It's been more than a year since the first case of Coronavirus came to light, gradually throwing off the normal lives across the world with its widespread impact. Just now, we all had just started seeking relief with the launch of vaccination drives, but daily new scientific revelations regarding the virus still astonish us. Till now, we were blissfully ignorant about whether the virus spreads through food or not; the latest reports of Coronavirus being found on ice creams have brought back our initial fears.
UK-based Sky News reported that some ice cream samples tested positive for Coronavirus in north China's Tianjin city. The samples produced by Tianjin Daqiaodao Food Company were sent to the disease control last week and came back testing positive for COVID-19.
According to the report, Tianjin Daqiaodao Food Company produced 4,836 boxes of the contaminated ice cream and 2,089 of those were stored away. The other 2,747 boxes entered the market, and only 65 boxes were sold in Tianjin so far.

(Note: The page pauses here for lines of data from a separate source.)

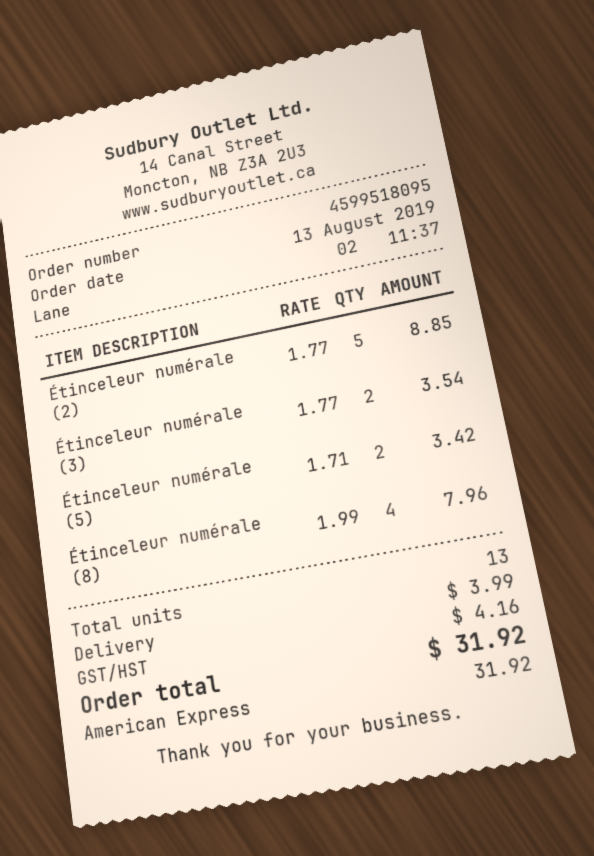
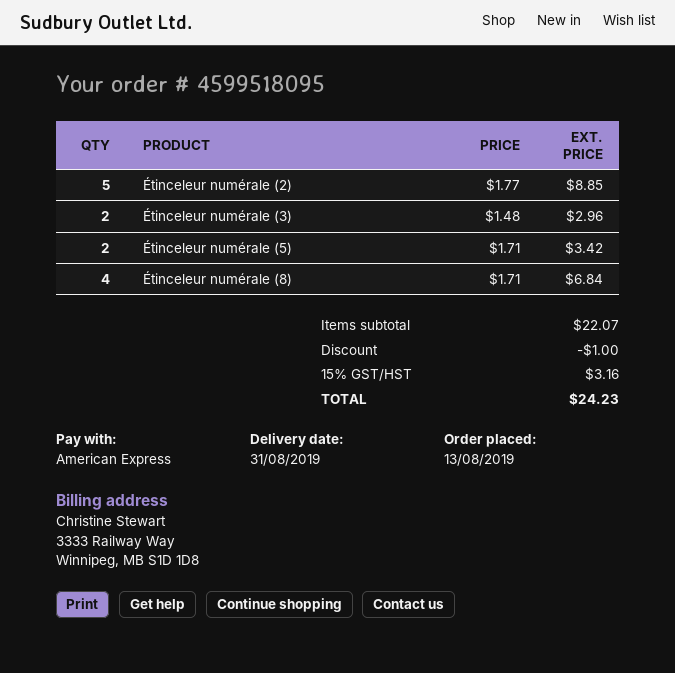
Étinceleur numérale (3): 2 x 1.77 = 3.54 -> 2 x 1.48 = 2.96
Étinceleur numérale (8): 4 x 1.99 = 7.96 -> 4 x 1.71 = 6.84
discount: none -> 1.00
shipping: 3.99 -> none
tax: 4.16 -> 3.16
total: 31.92 -> 24.23

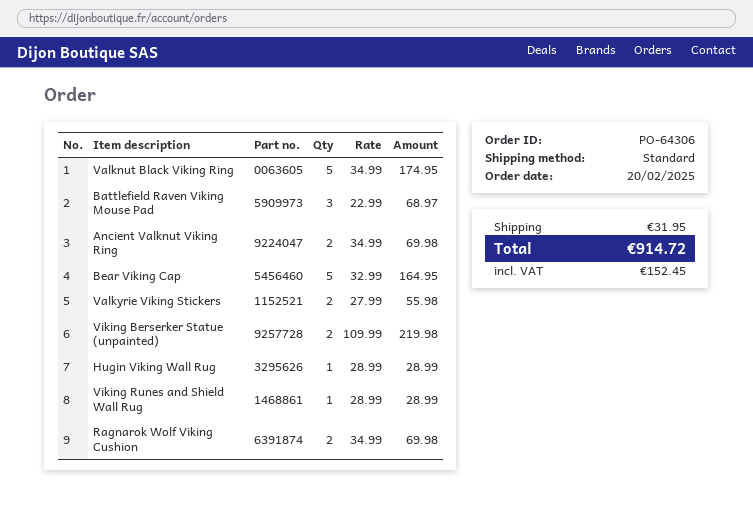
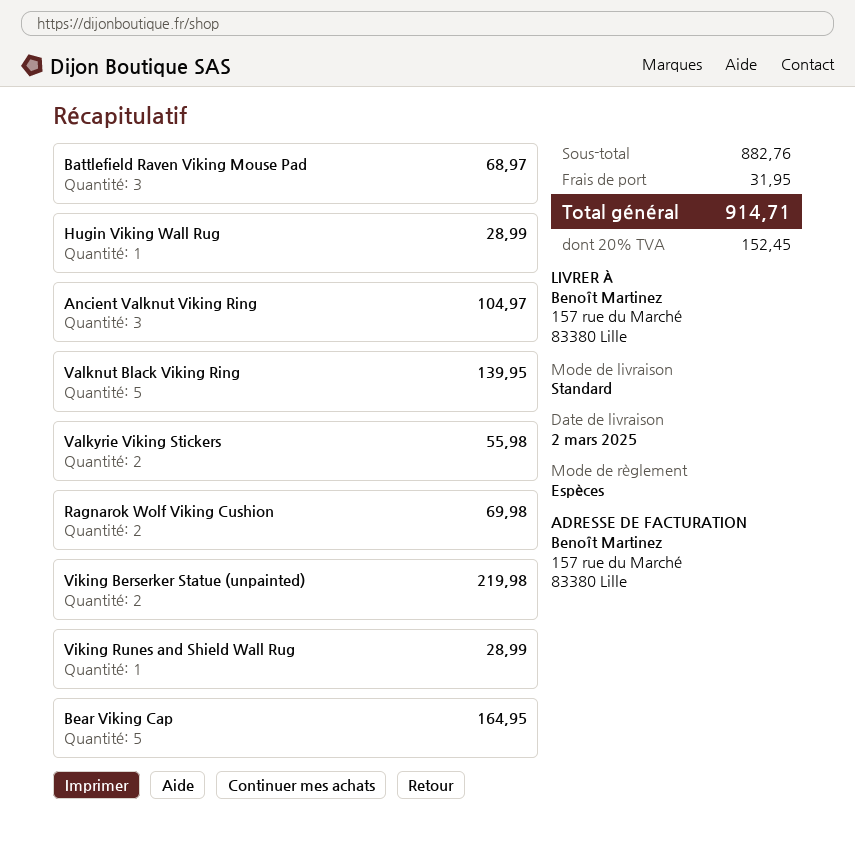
Valknut Black Viking Ring: 5 for 174.95 -> 5 for 139.95
Ancient Valknut Viking Ring: 2 for 69.98 -> 3 for 104.97
total: 914.72 -> 914.71

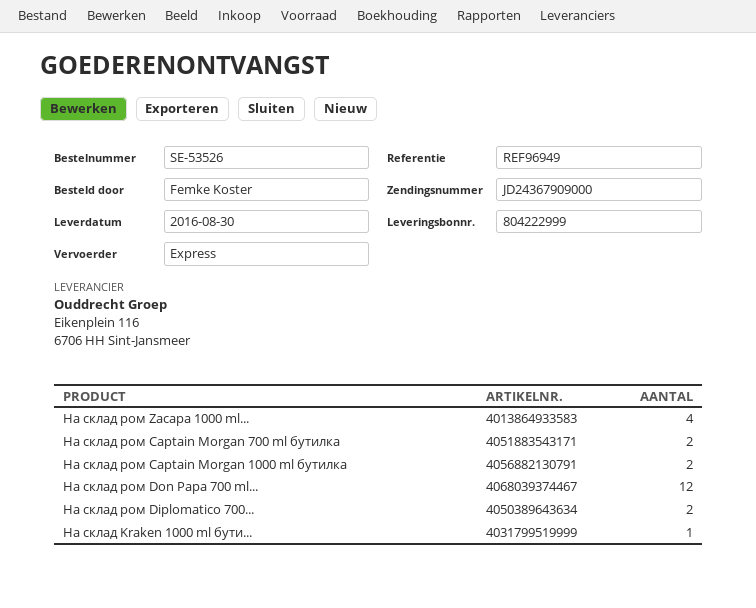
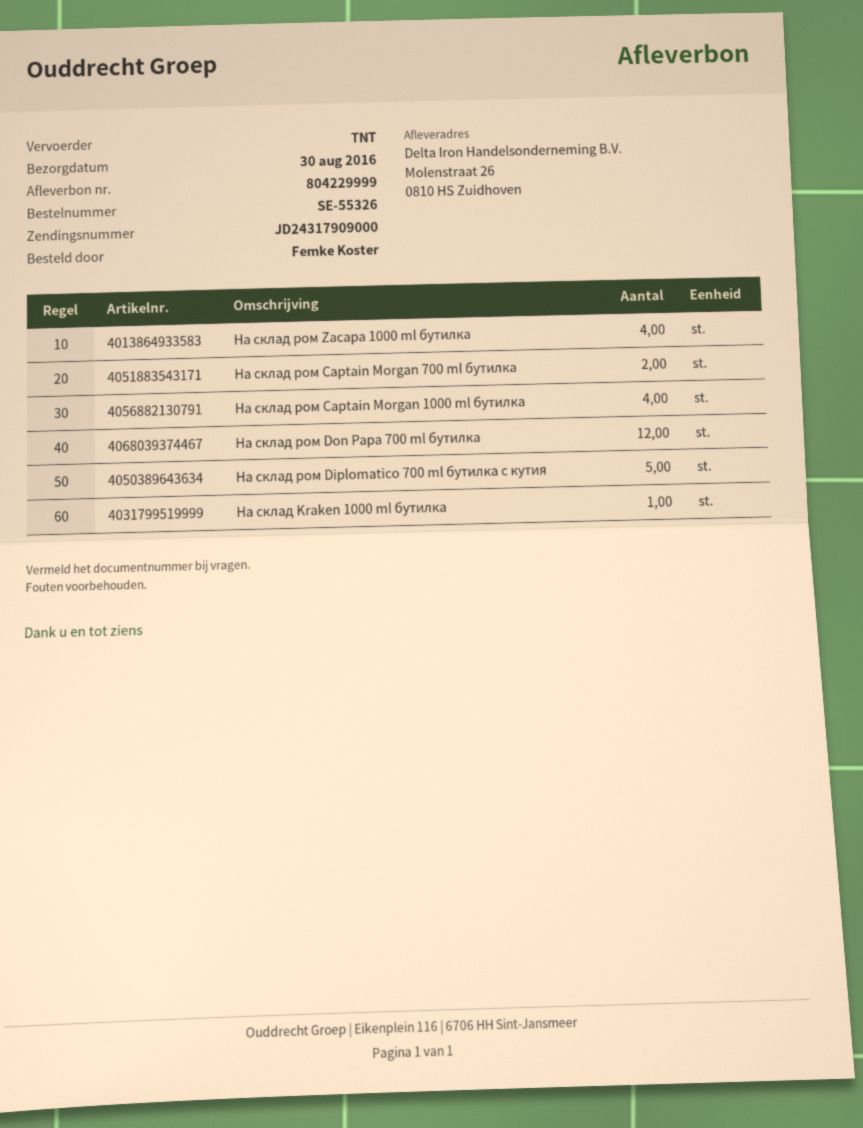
order number: SE-53526 -> SE-55326
delivery note number: 804222999 -> 804229999
shipping method: express -> TNT
tracking number: JD24367909000 -> JD24317909000
На склад ром Captain Morgan 1000 ml бутилка: 2 -> 4
На склад ром Diplomatico 700...: 2 -> 5

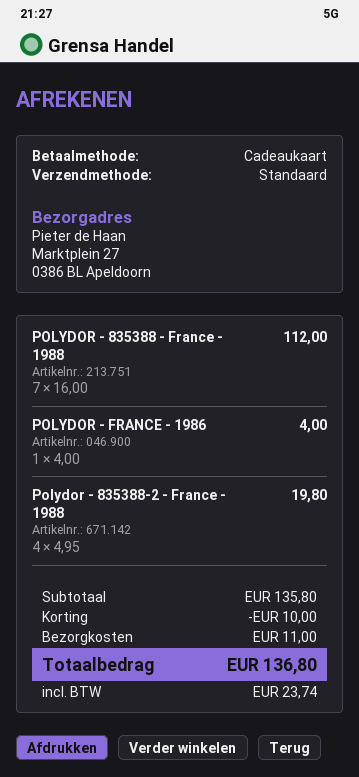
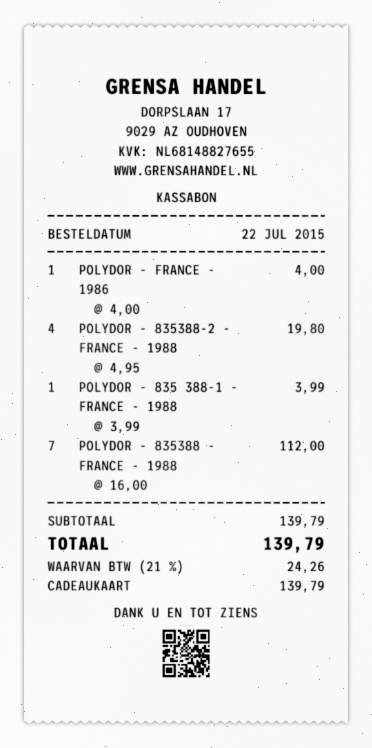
POLYDOR - 835 388-1 - FRANCE - 1988: none -> 1 x 3.99 = 3.99
subtotal: 135.80 -> 139.79
discount: 10.00 -> none
shipping: 11.00 -> none
tax: 23.74 -> 24.26
total: 136.80 -> 139.79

Anti-epidemic authorities ensured all the products by the firm were sealed and contact tracing is now on. The investigations revealed that the batch of ice cream was produced with raw milk powder from New Zealand and whey powder was imported from Ukraine. All 1662 employees of Tianjin Daqiaodao were placed under quarantine.

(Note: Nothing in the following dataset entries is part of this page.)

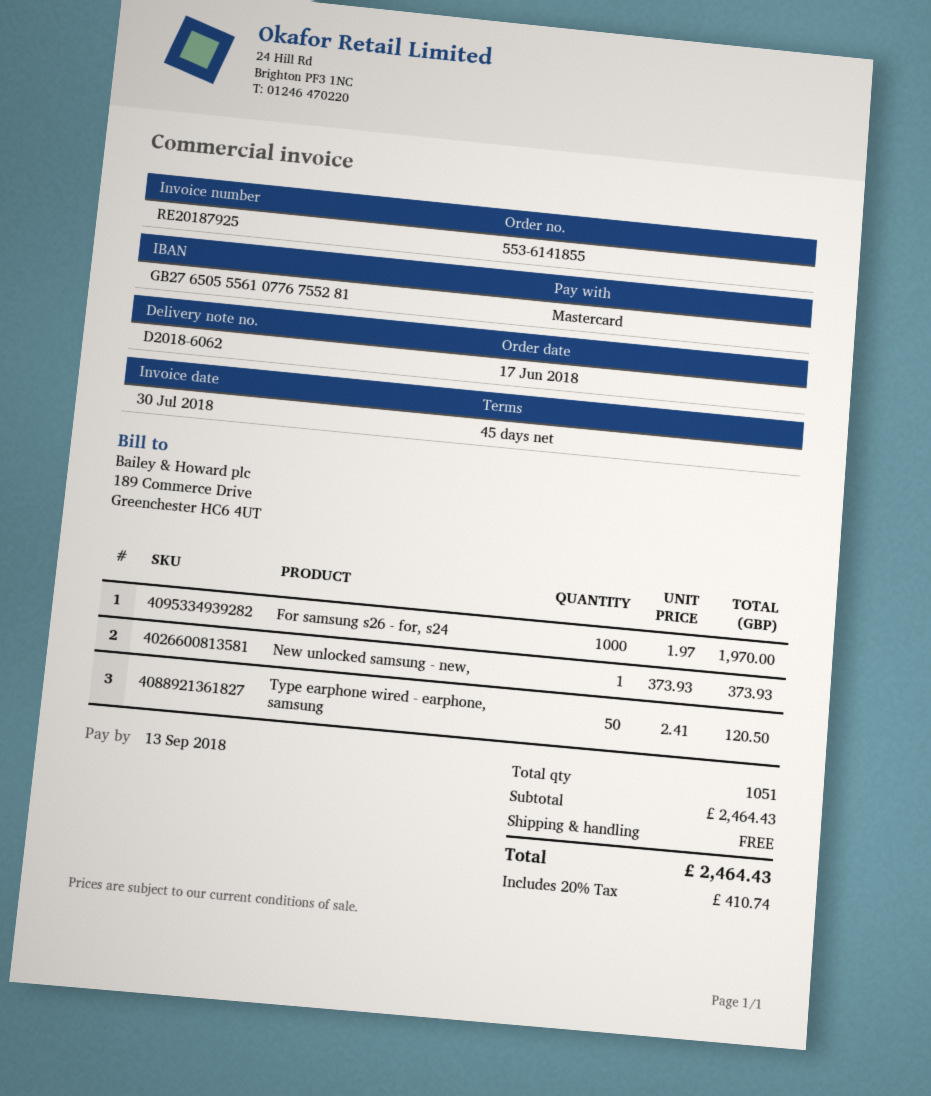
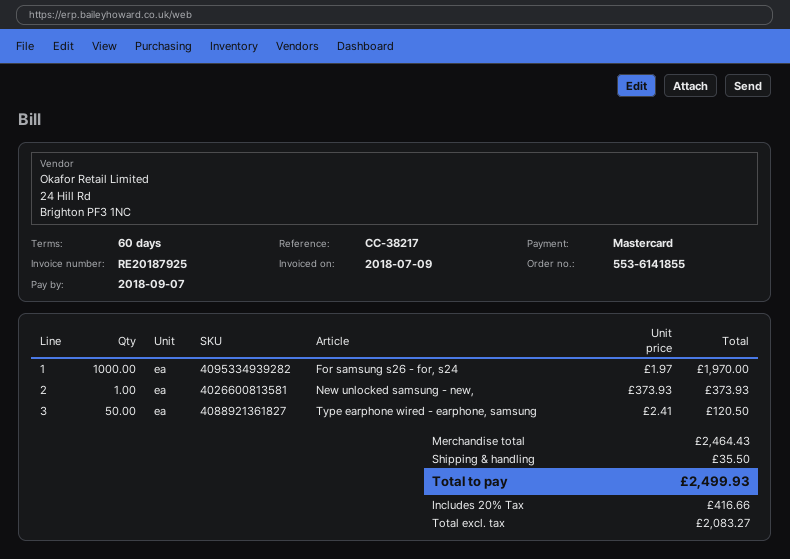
invoice date: 2018-07-30 -> 2018-07-09
payment terms: 45 days -> 60 days
due date: 2018-09-13 -> 2018-09-07
shipping: 0.00 -> 35.50
tax: 20% = 410.74 -> 20% = 416.66
total: 2464.43 -> 2499.93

Is it Safe To Consume Cold Foods Like Ice Cream?
Dr Stephen Griffin, a virologist based at the University of Leeds, told Sky News,
"It's likely this virus came from a person, and without knowing all details, I think this is probably a one-off case. Agreed, any level of contamination is not acceptable and always a cause for concern, but the chances are that this is the result of an issue with the production plant and compromise in hygiene at the factory."
He explained the virus might have survived on the ice cream due to its high-fat content and also because of the cold temperature that the ice cream was stored at. "We probably don't need to panic that every ice cream is suddenly going to be contaminated with coronavirus," he added.
In another report issued by World Health Organization (WHO) last year in 2020, experts clarified that the chances of transmission of the virus through food or food packaging were very low, claiming there have been no strong evidence against it. Click here to read the full report.
(This content including advice provides generic information only. It is in no way a substitute for qualified medical opinion. Always consult a specialist or your own doctor for more information. NDTV does not claim responsibility for this information.)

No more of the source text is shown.